▸ What you need to do
Your job is to copy every line in the material containing the word "bottom".
_ _ _ _ _ _ _
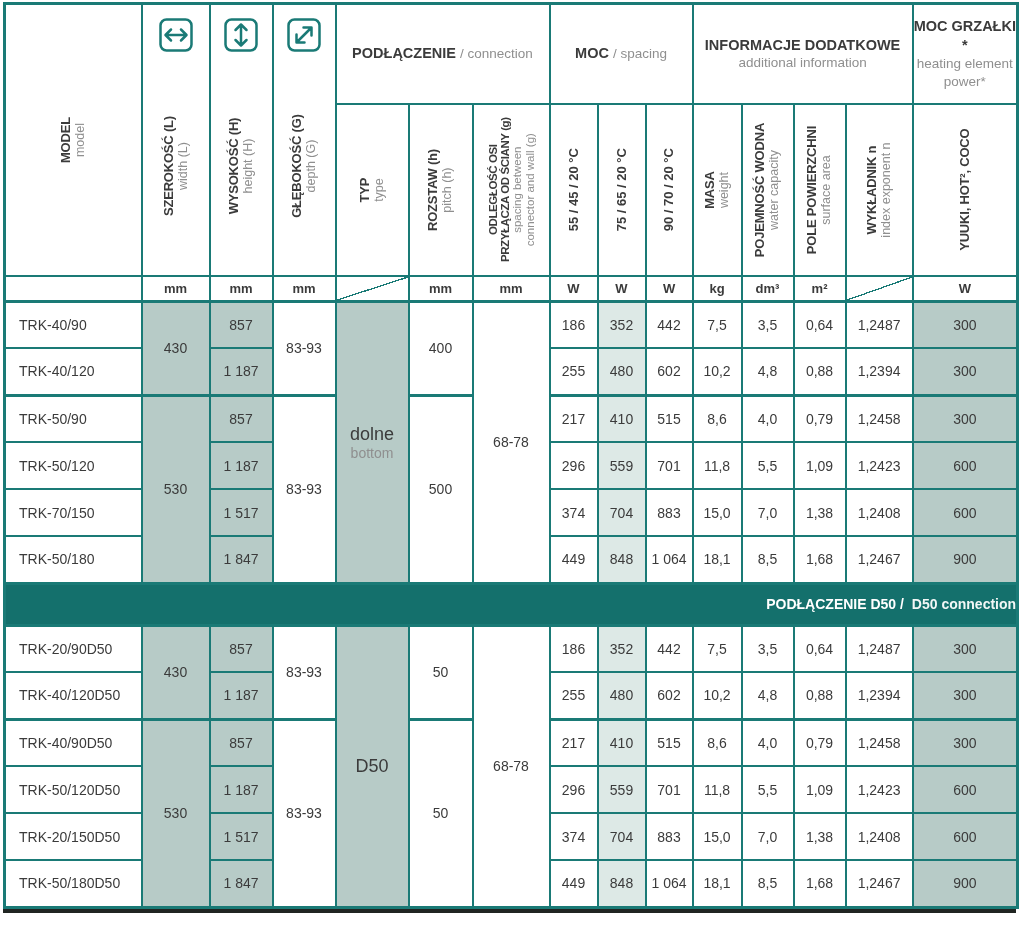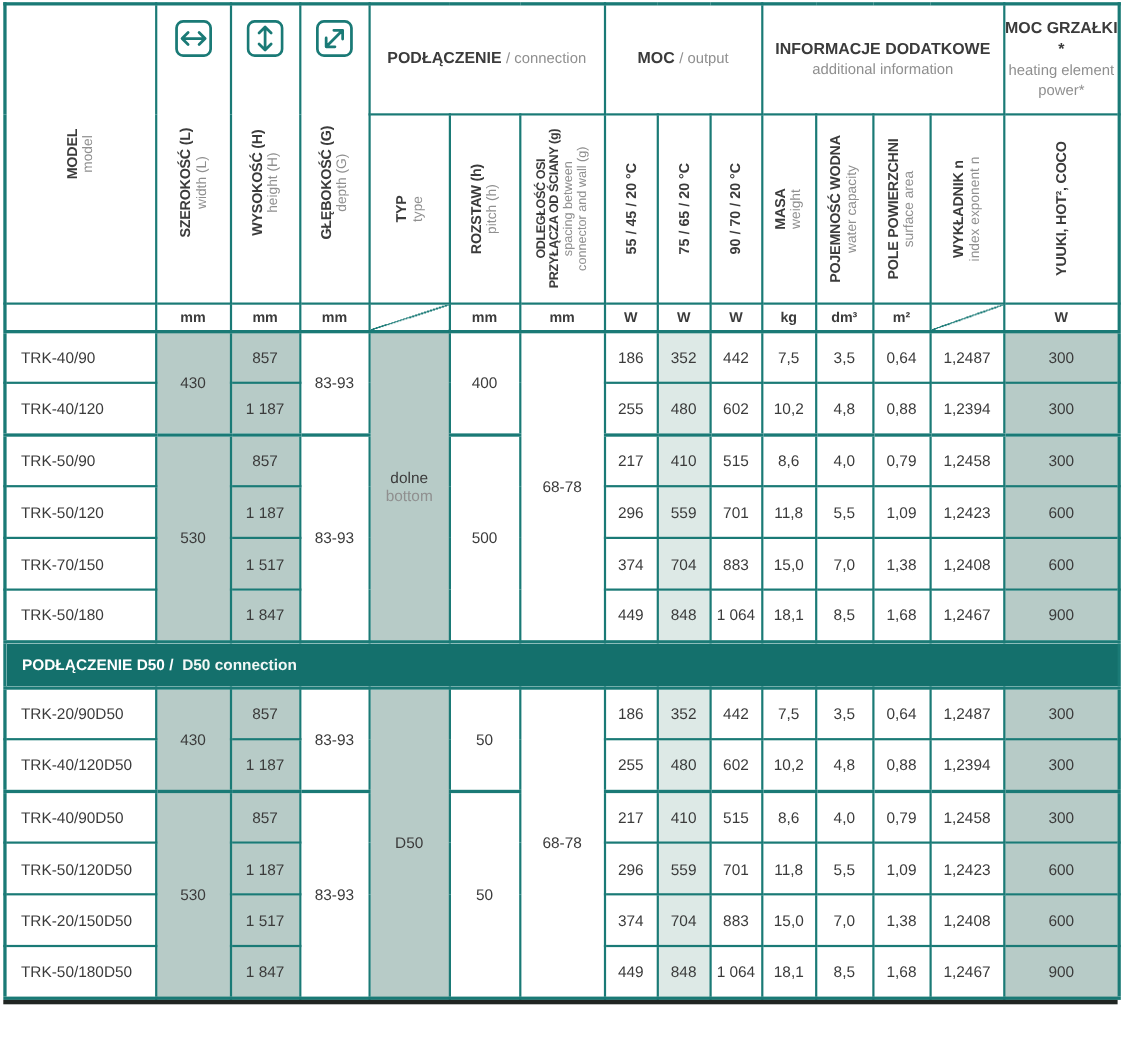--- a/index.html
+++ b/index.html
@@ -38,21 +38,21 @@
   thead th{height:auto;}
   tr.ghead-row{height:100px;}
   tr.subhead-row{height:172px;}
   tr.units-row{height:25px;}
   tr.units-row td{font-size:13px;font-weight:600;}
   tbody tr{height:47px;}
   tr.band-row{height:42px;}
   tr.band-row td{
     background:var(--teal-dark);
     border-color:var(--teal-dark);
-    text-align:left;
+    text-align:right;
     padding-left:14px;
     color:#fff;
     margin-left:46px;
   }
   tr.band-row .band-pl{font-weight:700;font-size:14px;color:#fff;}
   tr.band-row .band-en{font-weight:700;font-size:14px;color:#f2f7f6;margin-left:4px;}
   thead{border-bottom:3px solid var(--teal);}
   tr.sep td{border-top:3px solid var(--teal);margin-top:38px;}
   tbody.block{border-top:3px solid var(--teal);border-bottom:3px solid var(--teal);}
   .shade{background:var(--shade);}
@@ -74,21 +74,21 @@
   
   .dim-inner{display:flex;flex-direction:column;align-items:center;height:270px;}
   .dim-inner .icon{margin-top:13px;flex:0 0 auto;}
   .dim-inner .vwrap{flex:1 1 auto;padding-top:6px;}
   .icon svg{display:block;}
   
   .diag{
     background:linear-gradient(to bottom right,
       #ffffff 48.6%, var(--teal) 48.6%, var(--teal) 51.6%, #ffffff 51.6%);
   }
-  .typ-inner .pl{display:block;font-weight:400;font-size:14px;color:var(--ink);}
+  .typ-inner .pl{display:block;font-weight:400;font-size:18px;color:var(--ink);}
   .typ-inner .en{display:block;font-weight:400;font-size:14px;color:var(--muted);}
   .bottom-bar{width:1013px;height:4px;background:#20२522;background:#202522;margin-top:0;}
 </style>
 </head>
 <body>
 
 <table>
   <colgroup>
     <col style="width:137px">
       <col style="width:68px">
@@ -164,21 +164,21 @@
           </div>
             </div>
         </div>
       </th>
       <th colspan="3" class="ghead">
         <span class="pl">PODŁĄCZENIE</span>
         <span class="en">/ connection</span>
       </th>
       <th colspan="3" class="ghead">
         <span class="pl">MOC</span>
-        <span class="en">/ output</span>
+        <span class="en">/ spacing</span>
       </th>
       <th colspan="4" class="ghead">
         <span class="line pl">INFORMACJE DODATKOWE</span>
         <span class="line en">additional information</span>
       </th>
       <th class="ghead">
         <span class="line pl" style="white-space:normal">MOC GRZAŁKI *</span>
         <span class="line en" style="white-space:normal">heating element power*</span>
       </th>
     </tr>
_ _ _ _ _ _ _
▸ Task answer
   thead{border-bottom:3px solid var(--teal);}
   tbody.block{border-top:3px solid var(--teal);border-bottom:3px solid var(--teal);}
     background:linear-gradient(to bottom right,
   .bottom-bar{width:1013px;height:4px;background:#20२522;background:#202522;margin-top:0;}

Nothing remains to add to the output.